Vahdet-i vücûd hakkında hatırlatıcı bilgi (Fusûsu’l-Hikem Tercüme ve Şerhi-IV’den)
“Vahdet-i vücûd, vücûdun birliği manâsına gelmektedir. Kendi zâtıyla kaim (yerini tutan) olan Vâcib vücûd (varlığı gerekli vücûd), vücûdun mertebelerinde çeşitli sûretlerde (ilmî ve kevnî / kozmik sûretler) belirir. Hâriçte gördüğümüz her şey o vücûdun / varlığın tecellîleridir. Kısacası, o vücûddan meydana gelen her şey O‘ndandır; fakat her şey O değildir. Mukayyed (kayıdlı) olan bütün varlıkların o vücûdla -her yönüyle- ne benzerlik (teşbîh), ne ayniyyet (tıpkısı) ve ne de cüz’iyyet (tikellik /azlık) alâkası aslâ yoktur.
Kelâm ilminde de vücûd, mutlak (vâcib) ve mukayyed (mümkün) olmak üzere iki kısımda mütâlaa edilmiştir. Mutlak vücûd, kendi zâtıyla kâim, kıyâmında bir başka vücûda ihtiyaç duymayan var; mukayyed vücûd ise, kendi zâtıyla ma’dûm (yok), Hakk’ın vücûduyla (varlığıyla) kâimdir.

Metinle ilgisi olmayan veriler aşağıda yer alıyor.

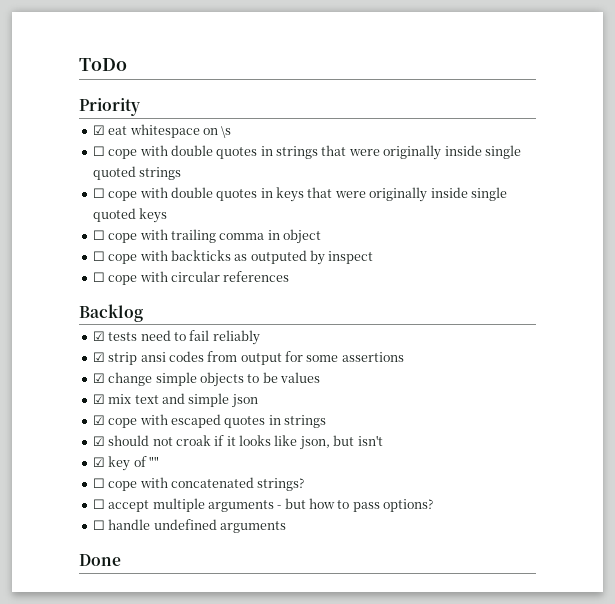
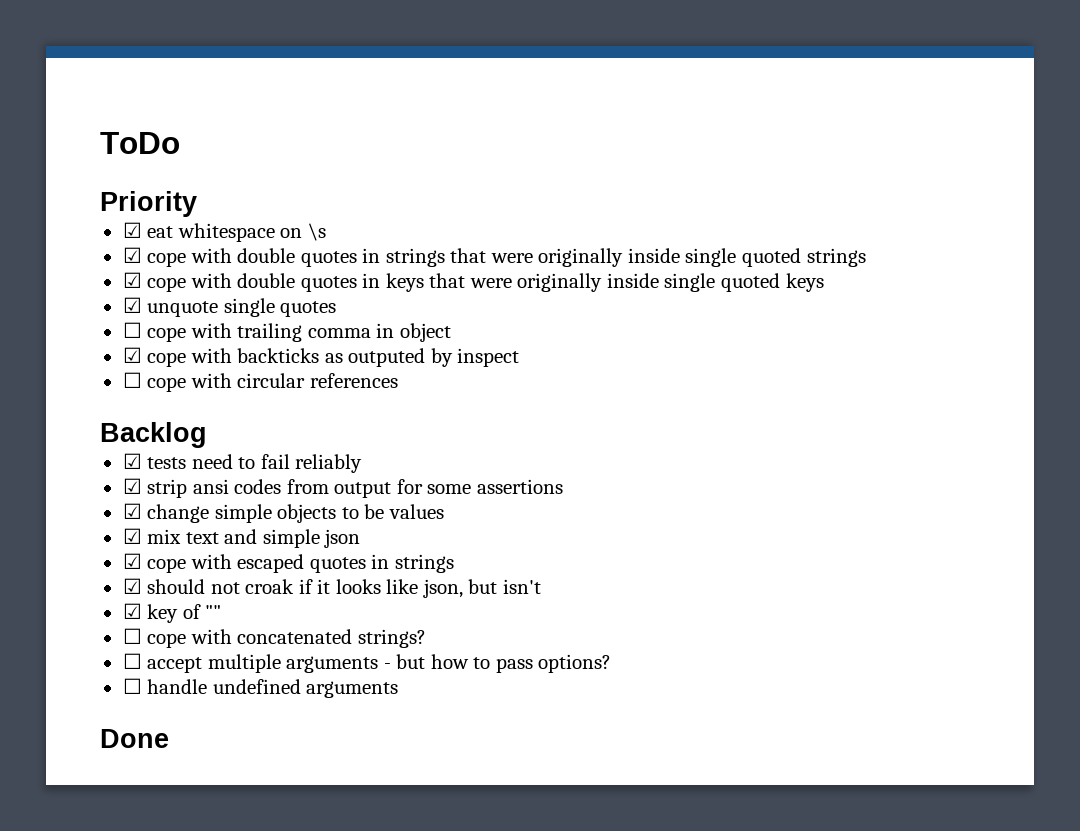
[92,146,105,156] ☐ -> [122,247,142,263] ☑
[92,188,105,198] ☐ -> [122,272,142,288] ☑
(168, 215) none -> [122,297,337,317] // ☑ unquote single quotes
[92,251,105,261] ☐ -> [122,347,142,363] ☑

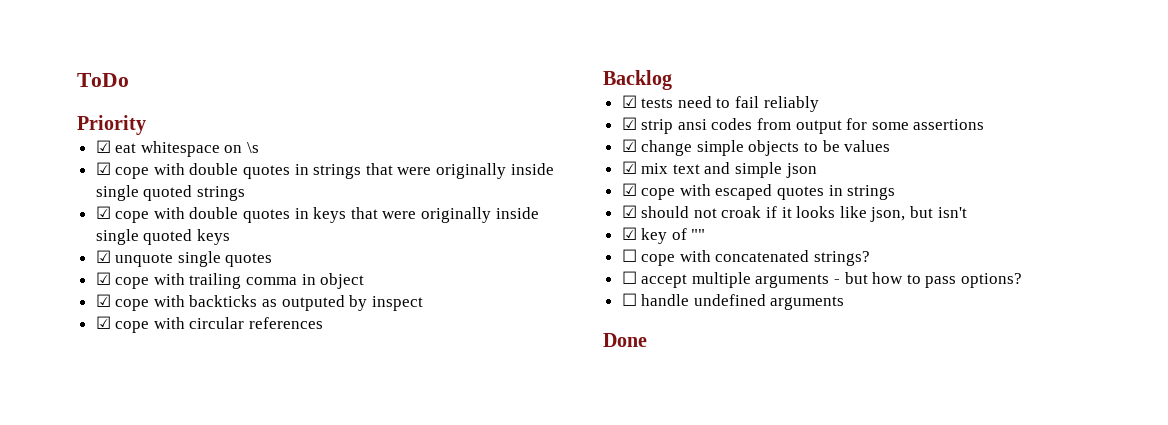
[122,322,142,338] ☐ -> [95,272,111,285] ☑
[122,372,142,388] ☐ -> [95,316,111,329] ☑

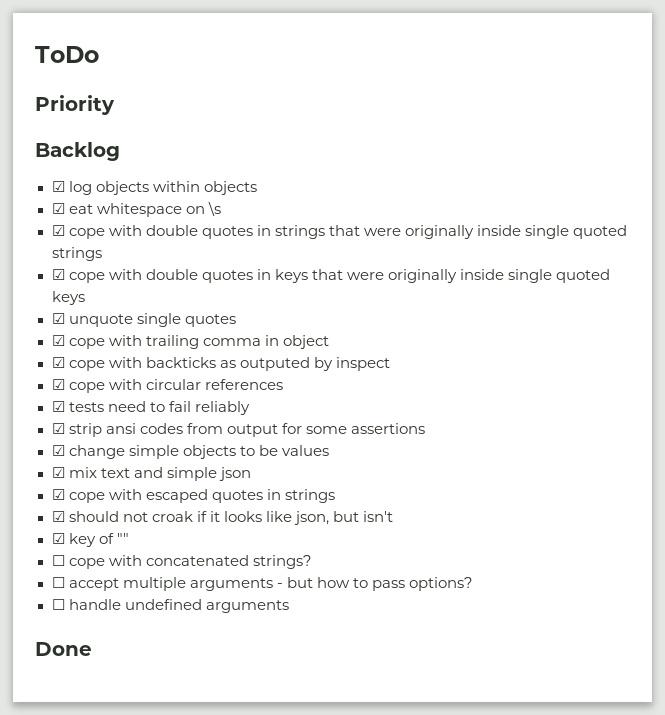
(146, 125) none -> [35,142,120,161] [51,181,257,195] // Backlog // ☑ log objects within objects
[603,70,672,90] // Backlog -> (283, 384) none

Tasavvufta Vâcib ve Kadîm olan bu vücûd (varlık), çoğalma, bölünme ve noksanlaşma kabûl etmez. Onun şekli, sûreti ve sınırı yoktur. Bu vücûda ‘Mutlak vücûd‘ ismi verilmiştir (sırf ve hâlis vücûd). Bu ‘Mutlak vücûd‘ bütün kayıdlardan münezzehtir (tenzih edilmiştir). Bu husûsu mahdûd (sınırlı) akılla idrâk mümkün değildir. Hâdis penceresinden değerlendirdiğimiz her şey zamânî ve mekânîdir. Münezzeh olanı, mukayyed akıl ile idrâk mümkün olmadığından, din daha çok kalbin hareketi olarak kabul edilmiştir.
Mutasavvıfların ‘Mutlak vücûd‘ ismi verdikleri şey, akıl ve hissimizle idrâk edilmez. Allah Teâlâ sûret ve şekilden münezzehtir. O sûret ve şekillerle tecellî eden ‘Zât ve Hakîkat‘tır; sûret ve şekil değildir.